Closed Bug 749384 Opened 12 years ago Closed 12 years ago

NY Times slow to respond to touch to stop a scroll/fling

Categories

(Firefox for Android Graveyard :: General, defect)

defect
Not set
normal

Tracking

(firefox14 verified, firefox15 verified, blocking-fennec1.0 +)

VERIFIED FIXED
Firefox 15
Tracking Status
firefox14 --- verified
firefox15 --- verified
blocking-fennec1.0 --- +

People

(Reporter: jpr, Assigned: kats)

References

Details

Attachments

(3 files, 2 obsolete files)

NY Times slow to respond to touch to stop a scroll/fling.  Scroll even pretty slowly, especially zoomed in, and let the page's momentum carry it forward. Touch your finger down.  Takes the page a long time to respond to the finger down and stop the fling.
scripting.com, a long text page, stops scrolling correctly, so this problem is not universal.
From a quick look it seems like the touch event handlers on nytimes.com are still taking a while, preventing us from processing the touch down event that stops the fling.
Depends on: 743736
In logcat, it looks like ListenerTimeoutProcessor is not dispatching our onTouchStart event quickly enough.
touchdown events will be the ones that take us the longest. We could ignore calls to preventDefault while pans are occurring. Or we could treat them normally, but just force panning to stop regardless.
(In reply to Chris Peterson (:cpeterson) from comment #3)
> In logcat, it looks like ListenerTimeoutProcessor is not dispatching our
> onTouchStart event quickly enough.

If you're looking into this, a few things to check:
(1) what is ViewConfiguration.getLongPressTimeout() set to?
(2) How long does it actually take between the listener timeout processor is queued to when it executes?
(3) If (2) is greater than (1), are there lots of other events flooding the UI queue that could be causing the delay?
blocking-fennec1.0: --- → ?
> (1) what is ViewConfiguration.getLongPressTimeout() set to?

ViewConfiguration.getLongPressTimeout() is 500 ms.


> (2) How long does it actually take between the listener timeout processor is queued to 
> when it executes?

ListenerTimeoutProcessor calls stopAnimationTimer() 500 ms after being posted.

That is about how long the page seems to keep scrolling after "hitting the brakes" with touch-down. If I change EVENT_LISTENER_TIMEOUT to 1 ms, then the page stop scrolling immediately on touch-down.
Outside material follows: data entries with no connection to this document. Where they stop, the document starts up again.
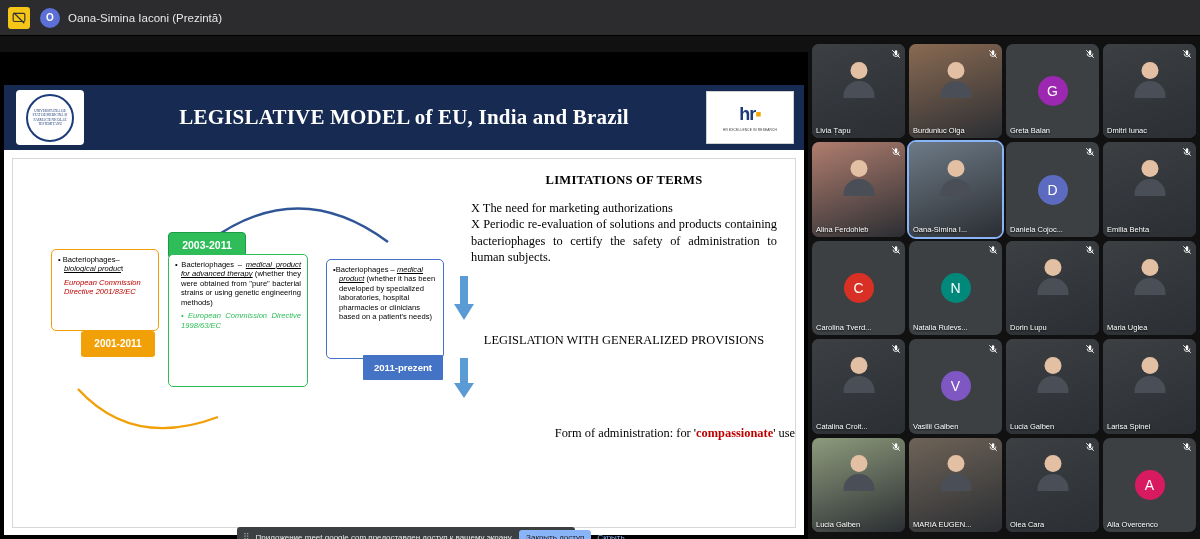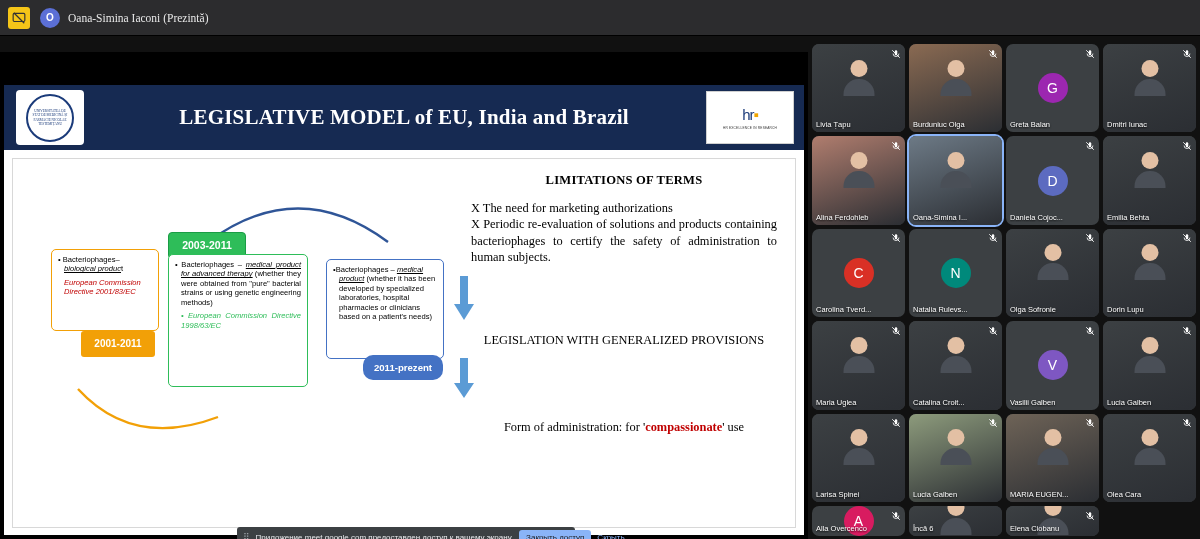--- a/index.html
+++ b/index.html
@@ -20,21 +20,21 @@
   .tb-icon-yellow {
     width: 22px; height: 22px; background: #f5c518; border-radius: 3px;
     display: flex; align-items: center; justify-content: center; margin-right: 10px;
   }
   .tb-icon-yellow svg { display:block; }
   .tb-avatar {
     width: 20px; height: 20px; border-radius: 50%; background: #5b6fd6;
     color: #fff; font-size: 10px; display: flex; align-items: center;
     justify-content: center; margin-right: 8px; font-weight: bold;
   }
-  .tb-title { color: #e8e8e8; font-size: 11.5px; white-space: nowrap; font-family: Liberation Serif, serif; }
+  .tb-title { color: #e8e8e8; font-size: 11.5px; white-space: nowrap; }
 
   
   .share-area {
     position: absolute; left: 0; top: 52px; width: 808px; height: 503px;
     background: #000;
   }
   .share-black-top { position:absolute; left:0; top:0; width:808px; height:33px; background:#000; }
   .slide {
     position: absolute; left: 4px; top: 33px; width: 800px; height: 450px;
     background: #fff;
@@ -56,21 +56,21 @@
     width: 48px; height: 48px; border-radius: 50%; border: 2px solid #1b3b7a;
     display:flex; align-items:center; justify-content:center; flex-direction:column;
     font-size: 3.4px; color:#1b3b7a; text-align:center; line-height:1.25; padding:3px;
     font-family: "Liberation Serif", serif;
   }
   .logo-right {
     position: absolute; right: 10px; top: 6px; width: 88px; height: 53px;
     background: #fff; border: 1px solid #d0d0d0; display:flex; flex-direction:column;
     align-items:center; justify-content:center;
   }
-  .hr-logo { font-size: 15px; font-weight: normal; color:#1b3b7a; font-family:"Liberation Sans", sans-serif; letter-spacing:-1px;}
+  .hr-logo { font-size: 18px; font-weight: bold; color:#1b3b7a; font-family:"Liberation Sans", sans-serif; letter-spacing:-1px;}
   .hr-logo span.dot { color:#f0a500; }
   .hr-sub { font-size: 3.2px; color:#333; margin-top:3px; letter-spacing:.2px; }
 
   
   .slide-body {
     position: relative; margin: 8px; height: 370px;
     border: 1.5px solid #d8d8d8; background: #fff;
   }
   .left-panel { position:absolute; left:0; top:0; width: 440px; height: 100%; }
   .right-panel { position:absolute; left:440px; top:0; right:0; height:100%; }
@@ -82,21 +82,21 @@
     border: 1.5px solid #1a9c45; border-radius: 4px; color:#fff; font-weight:bold;
     font-size: 10.5px; display:flex; align-items:center; justify-content:center;
   }
   .box-orange {
     left: 68px; top: 172px; width: 74px; height: 26px; background:#f2a007;
     border-radius: 3px; color:#fff; font-weight:bold; font-size:10px;
     display:flex; align-items:center; justify-content:center;
   }
   .box-blue-small {
     left: 350px; top: 196px; width: 80px; height: 25px; background:#4472c4;
-    border-radius: 10px; color:#fff; font-weight:bold; font-size:9.6px;
+    border-radius: 1px; color:#fff; font-weight:bold; font-size:9.6px;
     display:flex; align-items:center; justify-content:center;
   }
   .box-orange-card {
     left: 38px; top: 90px; width: 108px; height: 82px;
     border: 1.5px solid #f2a007; border-radius: 5px; background:#fff;
   }
   .box-green-card {
     left: 155px; top: 95px; width: 140px; height: 133px;
     border: 1.5px solid #2ebd59; border-radius: 5px; background:#fff;
   }
@@ -122,22 +122,22 @@
   .lim-text {
     margin: 12px 18px 0 18px; font-family:"Liberation Serif", serif;
     font-size: 12.4px; line-height: 1.32; text-align: justify;
   }
   .arrow-down { margin: 10px auto 0; width: 22px; }
   .gen-text {
     text-align:center; font-family:"Liberation Serif", serif; font-size: 12.4px;
     margin-top: 6px; line-height:1.3;
   }
   .form-text {
-    text-align:center; font-family:"Liberation Serif", serif; font-size: 12.4px;
-    margin-top: 16px;
+    text-align:right; font-family:"Liberation Serif", serif; font-size: 12.4px;
+    margin-top: 22px;
   }
   .compassionate { color:#c00000; font-weight:bold; }
 
   
   .share-notif {
     position:absolute; left: 237px; bottom: 8px; width: 338px; height: 20px;
     background: #3c4043; border-radius: 3px; display:flex; align-items:center;
     padding: 0 6px; gap: 6px;
   }
   .share-notif-txt { color:#e8eaed; font-size: 8px; white-space: nowrap; flex:1; }
@@ -410,36 +410,20 @@
             <div class="body"></div>
           </div>
         </div>
         <div class="mic">
           <svg width="10" height="10" viewBox="0 0 24 24">
             <path d="M12 3a3 3 0 0 1 3 3v6a3 3 0 0 1-6 0V6a3 3 0 0 1 3-3z" fill="#fff"></path>
             <path d="M5 11a7 7 0 0 0 14 0" stroke="#fff" stroke-width="2" fill="none"></path>
             <line x1="3" y1="3" x2="21" y2="21" stroke="#fff" stroke-width="2.2"></line>
           </svg>
         </div>
-        <div class="name">Olga Sofronie</div>
-      </div>
-      <div class="tile">
-        <div class="photo" style="background: linear-gradient(160deg, rgb(60, 64, 67) 0%, rgb(43, 46, 51) 100%);">
-          <div class="face">
-            <div class="head"></div>
-            <div class="body"></div>
-          </div>
-        </div>
-        <div class="mic">
-          <svg width="10" height="10" viewBox="0 0 24 24">
-            <path d="M12 3a3 3 0 0 1 3 3v6a3 3 0 0 1-6 0V6a3 3 0 0 1 3-3z" fill="#fff"></path>
-            <path d="M5 11a7 7 0 0 0 14 0" stroke="#fff" stroke-width="2" fill="none"></path>
-            <line x1="3" y1="3" x2="21" y2="21" stroke="#fff" stroke-width="2.2"></line>
-          </svg>
-        </div>
         <div class="name">Dorin Lupu</div>
       </div>
       <div class="tile">
         <div class="photo" style="background: linear-gradient(160deg, rgb(60, 64, 67) 0%, rgb(43, 46, 51) 100%);">
           <div class="face">
             <div class="head"></div>
             <div class="body"></div>
           </div>
         </div>
         <div class="mic">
> (3) If (2) is greater than (1), are there lots of other events flooding the UI queue that 
> could be causing the delay?

Where would I check for UI event flooding?
(In reply to Chris Peterson (:cpeterson) from comment #6)
> ViewConfiguration.getLongPressTimeout() is 500 ms.

This seems high. We should probably just hard-code the value to 200ms.

> ListenerTimeoutProcessor calls stopAnimationTimer() 500 ms after being
> posted.

Ok, so the nytimes touch event handling is definitely taking too long. If it's the ListenerTimeoutProcessor that triggers the stopAnimationTimer() then that means the event listeners are still not done after 500ms of running. We should probably find out why they're taking so long (and/or try to find out if they take a comparable amount of time in other browsers).

> 
> Where would I check for UI event flooding?

Not sure offhand. I'd probably start with ddms and traceview to see if they provide useful information. But it shouldn't be necessary now; it doesn't seem like UI event flooding is an issue in this case.
Assignee: nobody → wjohnston
blocking-fennec1.0: ? → +
Assignee: wjohnston → bugmail.mozilla
Ok, so upon further investigation it's not actually the nytimes touch event listener that's taking too long. It's actually kind of a specification issue.

When we touch down to stop the fling, we end up holding that touch-down in a queue until we know whether or not it has been default-prevented. And we don't find that out until the first touch-move event is processed (because a block of touch events can be default-prevented on either the down event or the first move event following it). If the user just puts their finger down to stop a fling but doesn't move their finger, then we don't know if that down has been default-prevented or not, and so end up waiting the 500ms for the timeout to expire. I can change the timeout to 200ms but it's still noticeable.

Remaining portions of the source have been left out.